#### Records to process:
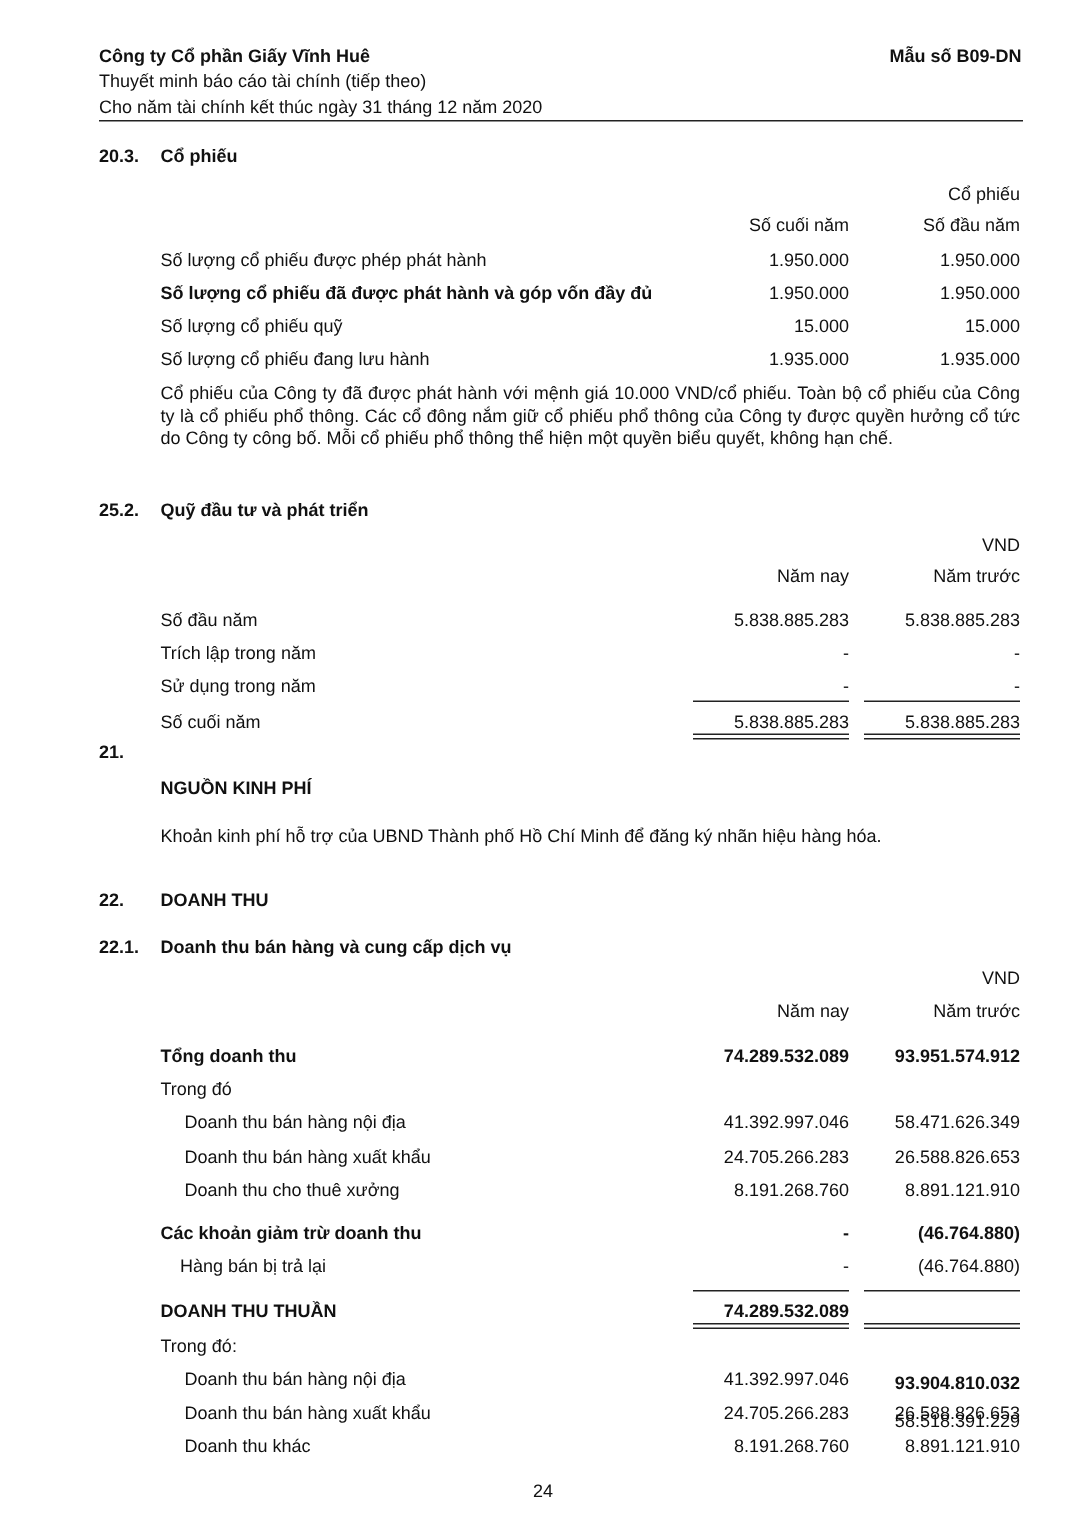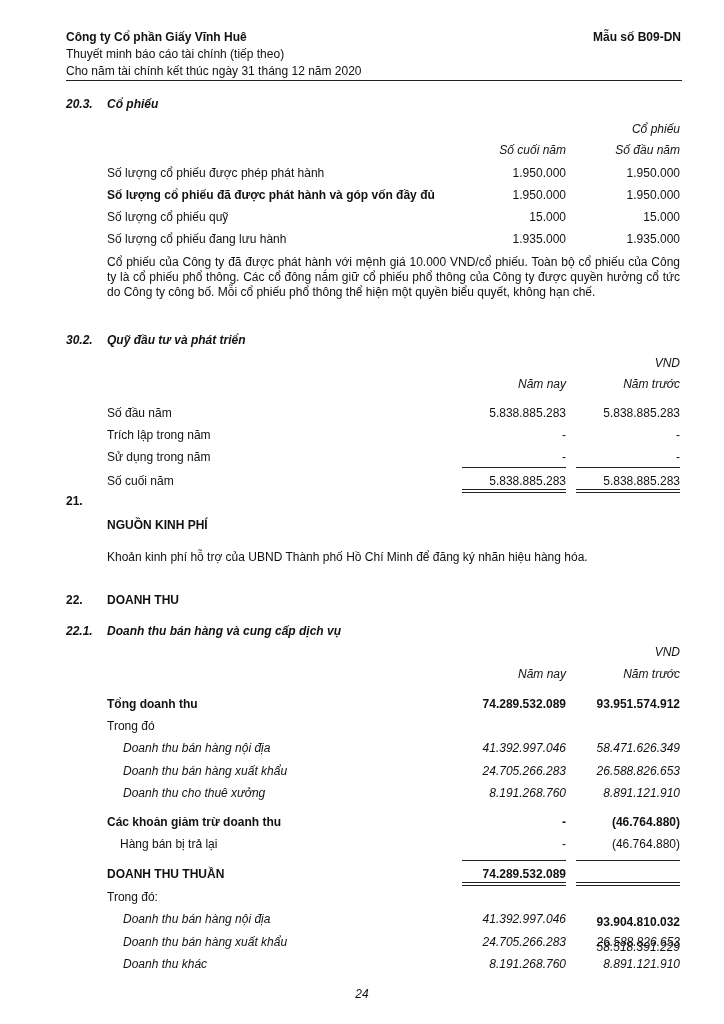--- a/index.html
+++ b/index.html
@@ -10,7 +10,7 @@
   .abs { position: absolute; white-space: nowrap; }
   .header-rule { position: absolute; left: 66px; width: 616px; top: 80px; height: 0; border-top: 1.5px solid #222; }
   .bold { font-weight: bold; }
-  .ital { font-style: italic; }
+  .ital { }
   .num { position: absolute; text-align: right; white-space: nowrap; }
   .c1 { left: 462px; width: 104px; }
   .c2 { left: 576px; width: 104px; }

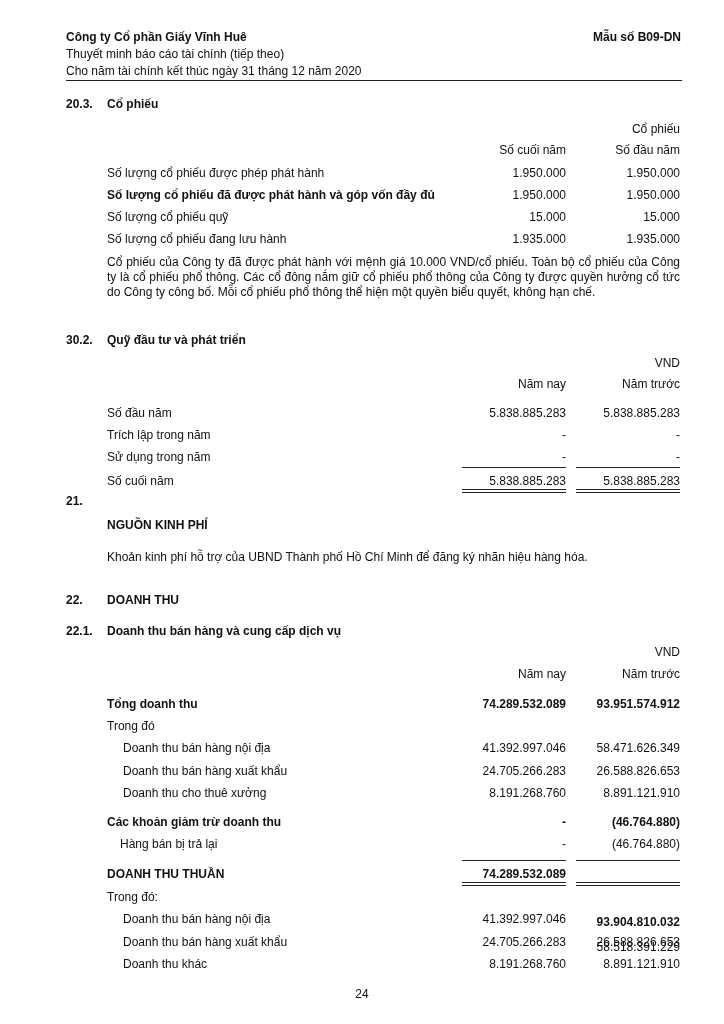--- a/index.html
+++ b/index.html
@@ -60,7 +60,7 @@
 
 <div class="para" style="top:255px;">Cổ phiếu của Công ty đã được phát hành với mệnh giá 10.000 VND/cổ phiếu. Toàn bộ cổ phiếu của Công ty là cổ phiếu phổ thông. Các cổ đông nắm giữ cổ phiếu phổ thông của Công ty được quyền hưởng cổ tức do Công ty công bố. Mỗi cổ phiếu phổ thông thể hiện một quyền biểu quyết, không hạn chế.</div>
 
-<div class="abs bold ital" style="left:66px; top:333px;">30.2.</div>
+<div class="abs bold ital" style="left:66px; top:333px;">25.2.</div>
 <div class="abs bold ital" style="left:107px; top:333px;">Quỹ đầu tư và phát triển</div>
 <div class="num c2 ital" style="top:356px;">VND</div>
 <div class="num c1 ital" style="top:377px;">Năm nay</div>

#### Task goal:
Every line in the listing that holds "position" belongs in the answer.

#### Answer to the problem:
   .abs { position: absolute; white-space: nowrap; }
   .header-rule { position: absolute; left: 66px; width: 616px; top: 80px; height: 0; border-top: 1.5px solid #222; }
   .num { position: absolute; text-align: right; white-space: nowrap; }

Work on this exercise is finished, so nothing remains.